Notre avo­cat nous a pour­tant expli­qué que l’ar­ticle 57 § 3 du Code d’ins­truc­tion cri­mi­nelle sti­pule que “Le pro­cu­reur du Roi peut, de l’ac­cord du juge d’ins­truc­tion et lorsque l’in­té­rêt public l’exige, com­mu­ni­quer des infor­ma­tions à la presse.” A l’heure où cette com­mu­ni­ca­tion de par­quet de Bruxelles a pro­vo­qué des inci­dents à Ander­lecht et l’ar­res­ta­tion de dizaines de jeunes qui mani­fes­taient leur incom­pré­hen­sion face à ce qui a été pré­sen­té par une cer­taine presse comme une déci­sion de jus­tice inno­cen­tant les poli­ciers impli­qués dans la mort d’A­dil, nous, la famille d’A­dil, qui s’est consti­tué par­tie civile dans le dos­sier et est donc une par­tie au dos­sier répres­sif, deman­dons au Pro­cu­reur du Roi de démon­trer qu’il a obte­nu l’ac­cord du Juge d’ins­truc­tion pour cette com­mu­ni­ca­tion et qu’il jus­ti­fie l’exi­gence de “l’in­té­rêt public” pour cette com­mu­ni­ca­tion à la presse. 

Nous gar­dons l’es­poir d’un pro­cès public et pour­tant, aujourd’­hui, nous avons le sen­ti­ment d’une seconde injus­tice de la part de l’ins­ti­tu­tion judi­ciaire. Depuis le début, nous avons refu­sé des inter­views pour lais­ser de l’es­pace et de la dis­cré­tion à l’en­quête, nous avons appe­lé au calme lors des pre­mières révoltes à Ander­lecht, nous avons mis tout notre espoir dans la jus­tice et pour­tant… La pre­mière nou­velle offi­cielle reçue de la part de l’ins­ti­tu­tion judi­ciaire est un déni de toute res­pon­sa­bi­li­té des poli­ciers à bord de la voi­ture de police impli­qués dans la mort d’A­dil, mais aus­si de ceux qui ont lan­cé cette course pour­suite. Ce déni entraî­ne­rait l’a­ban­don de pour­suites et empê­che­rait la tenue d’une audience publique.

Des ques­tions se posent tou­jours et nous avons besoin de réponses.

Quand la police va-t-elle recon­naître la peur qu’elle sus­cite chez les jeunes de nos quartiers ?

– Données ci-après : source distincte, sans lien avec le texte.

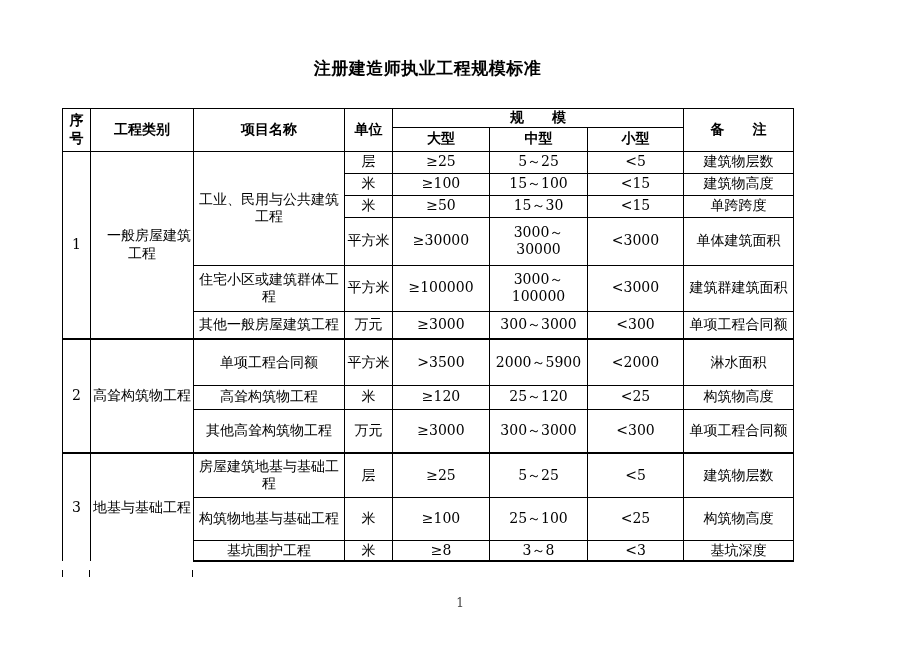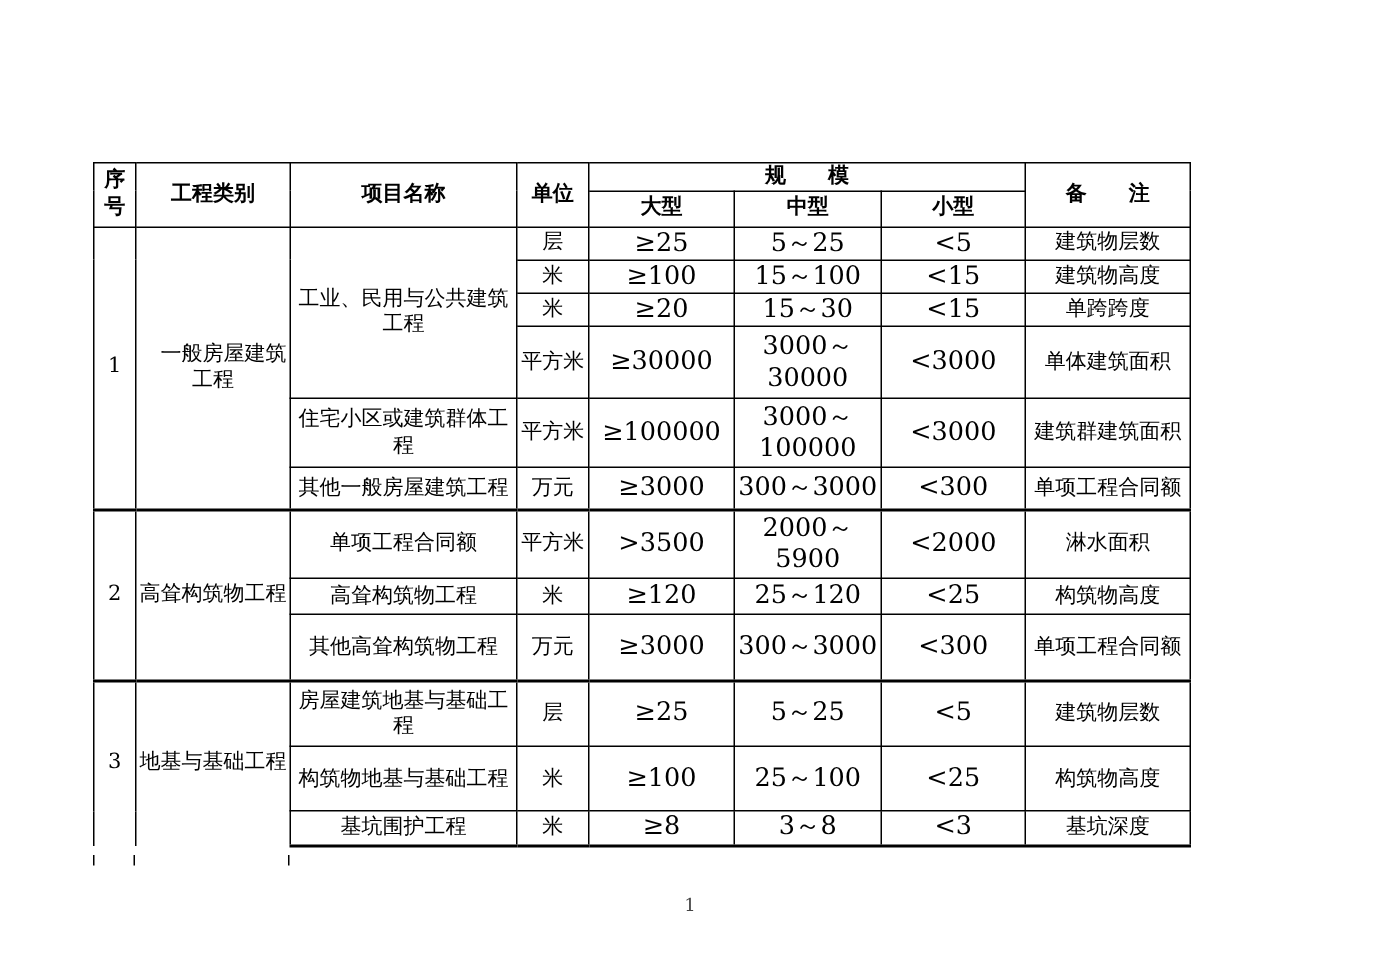--- a/index.html
+++ b/index.html
@@ -60,6 +60,7 @@
 <body>
 
 <div class="title-block">
+  <div class="doc-title">注册建造师执业工程规模标准</div>
 </div>
 
 <table class="std">

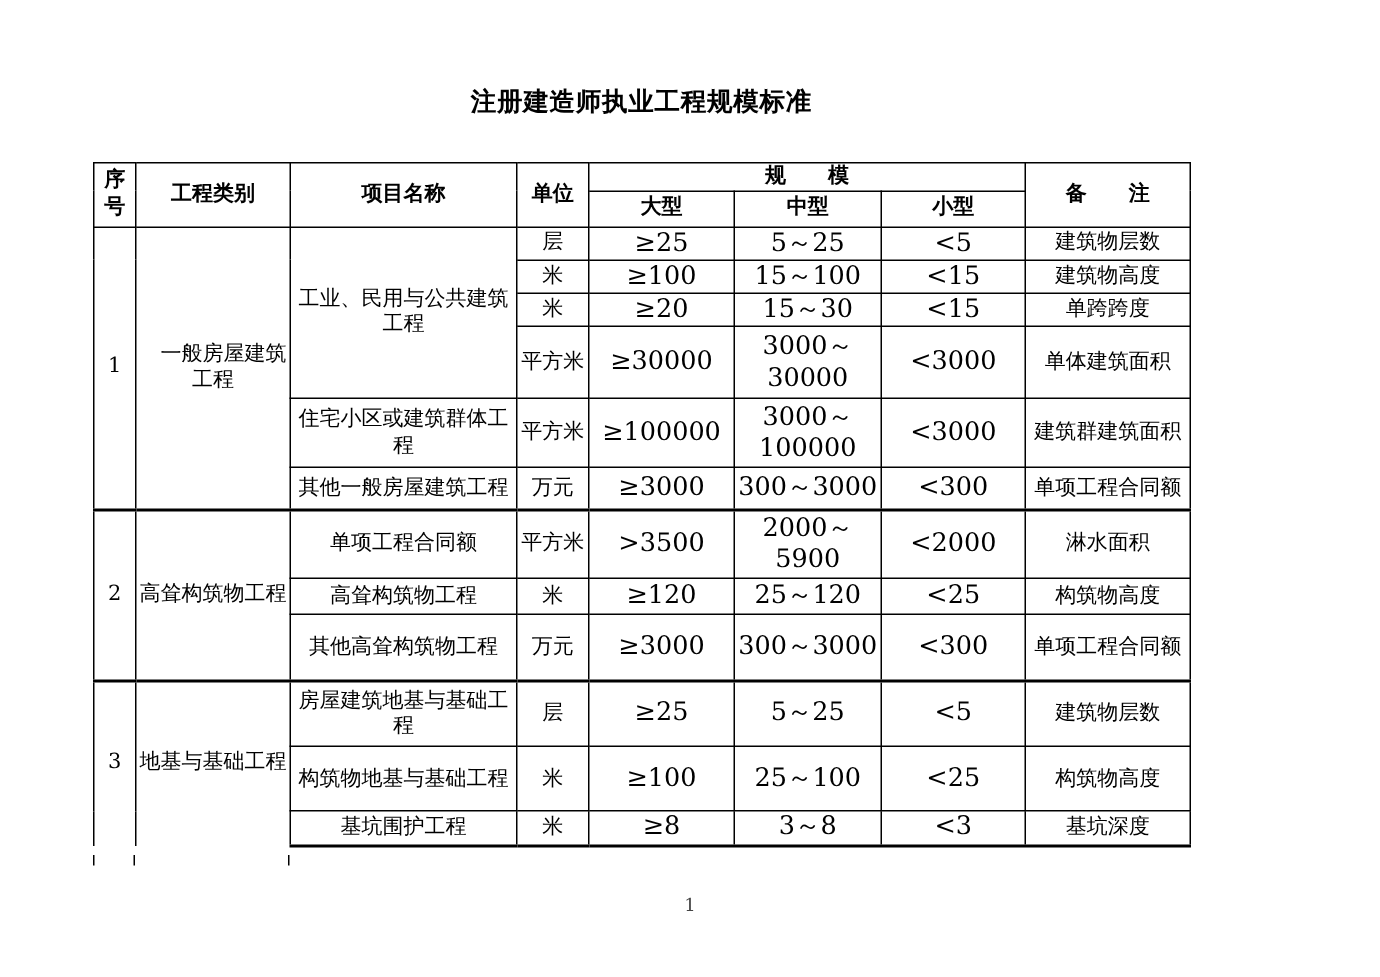--- a/index.html
+++ b/index.html
@@ -37,7 +37,7 @@
   td.category{text-align:left;padding:0 5px;margin-top:48px;}
   td.remark{text-align:left;padding:0 6px;}
   td.unit{padding:0 4px;}
-  td.num{font-size:17px;padding:0 2px;}
+  td.num{font-size:14px;padding:0 2px;}
   
   tr.h-a{height:16px;} tr.h-b{height:24px;}
   tr.r22{height:22px;} tr.r48{height:48px;} tr.r46{height:46px;}

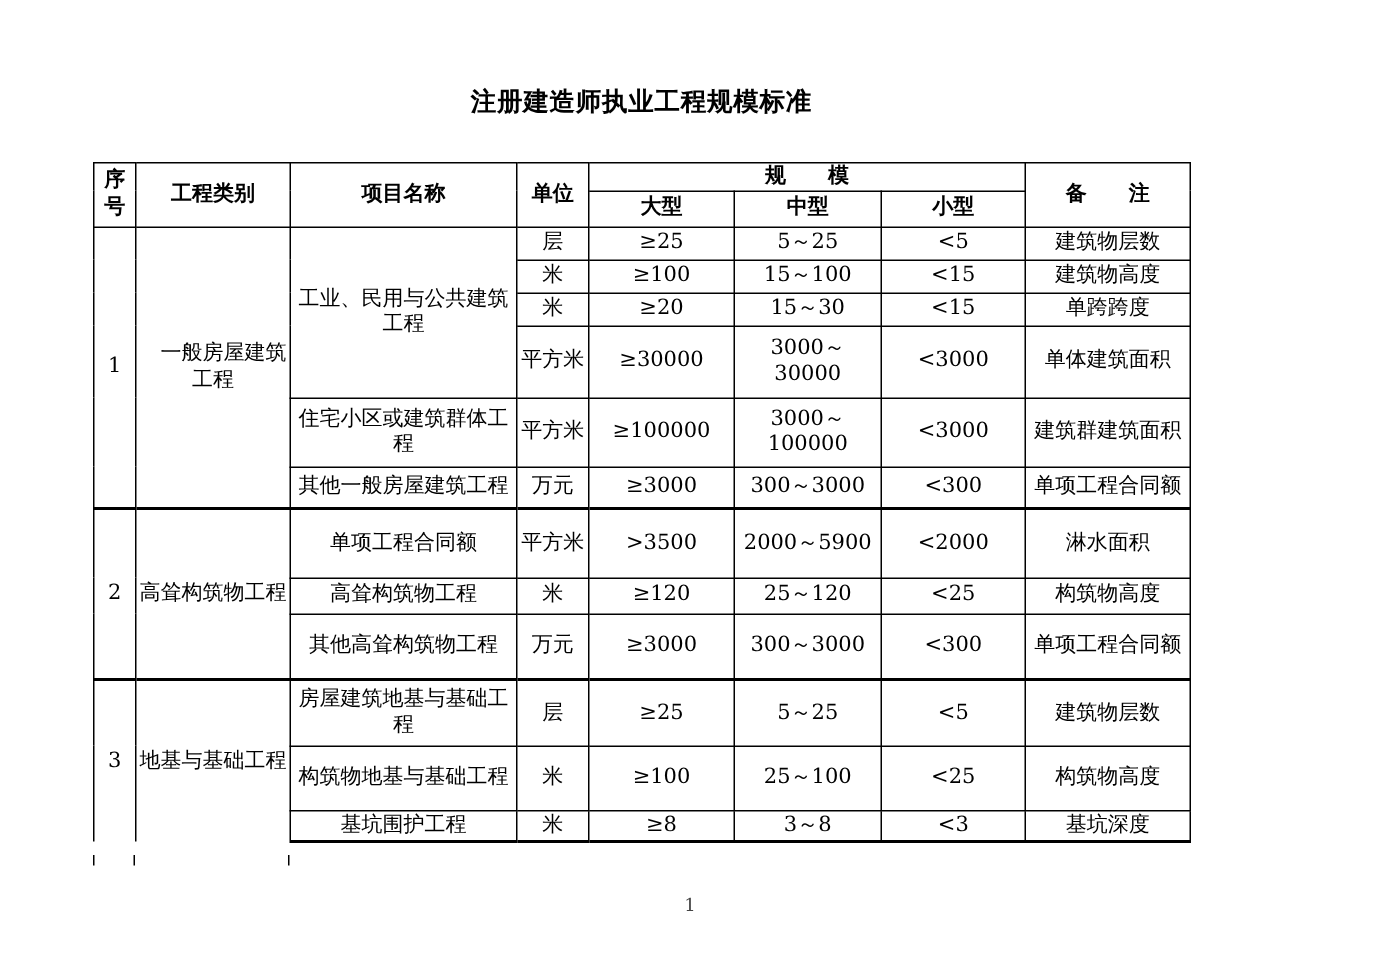--- a/index.html
+++ b/index.html
@@ -109,7 +109,7 @@
     </tr>
     <tr class="r22">
       <td class="unit">米</td>
-      <td class="num">≥20</td>
+      <td class="num">≥50</td>
       <td class="num">15～30</td>
       <td class="num">&lt;15</td>
       <td class="remark">单跨跨度</td>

Qu’est-ce qui jus­ti­fiait le carac­tère “prio­ri­taire” de l’in­ter­cep­tion d’A­dil ? Tous les moyens sem­blaient avoir été accor­dés aux patrouilles Il semble qu’on l’ait trai­té comme un grand ban­dit ce gar­çon de 19 ans. Quand bien même Adil a vou­lu échap­per au contrôle, fal­lait-il prendre tous ces risques pour ten­ter de l’ar­rê­ter ? Peu importe la rai­son, le mes­sage selon lequel la police peut “arrê­ter toute per­sonne à n’im­porte quel prix” est inad­mis­sible dans tous les cas.

Qui est res­pon­sable dans cette affaire ? La per­sonne qui a don­né cet ordre d’ ”opé­ra­tion prio­ri­taire” ou la per­sonne qui était der­rière le volant ? Ou les deux ? A ce stade, des charges reposent sur ces poli­ciers et un pro­cès publique s’im­pose pour déter­mi­ner les fautes qu’ils ont com­mis et leurs res­pon­sa­bi­li­tés. C’est ce que la famille sol­li­ci­te­ra de la Chambre du Conseil, qui sta­tue­ra en toute indé­pen­dance, ce qui ne peut-être affir­mé de la part du Pro­cu­reur du Roi.

Adil était un enfant, il pou­vait être l’en­fant de tout le monde. Le besoin de véri­té et de jus­tice, tout le monde le res­sen­ti­rait éga­le­ment. Pour Adil, et pour toutes les vic­times de vio­lences policières.

La famille et les proches d’Adil.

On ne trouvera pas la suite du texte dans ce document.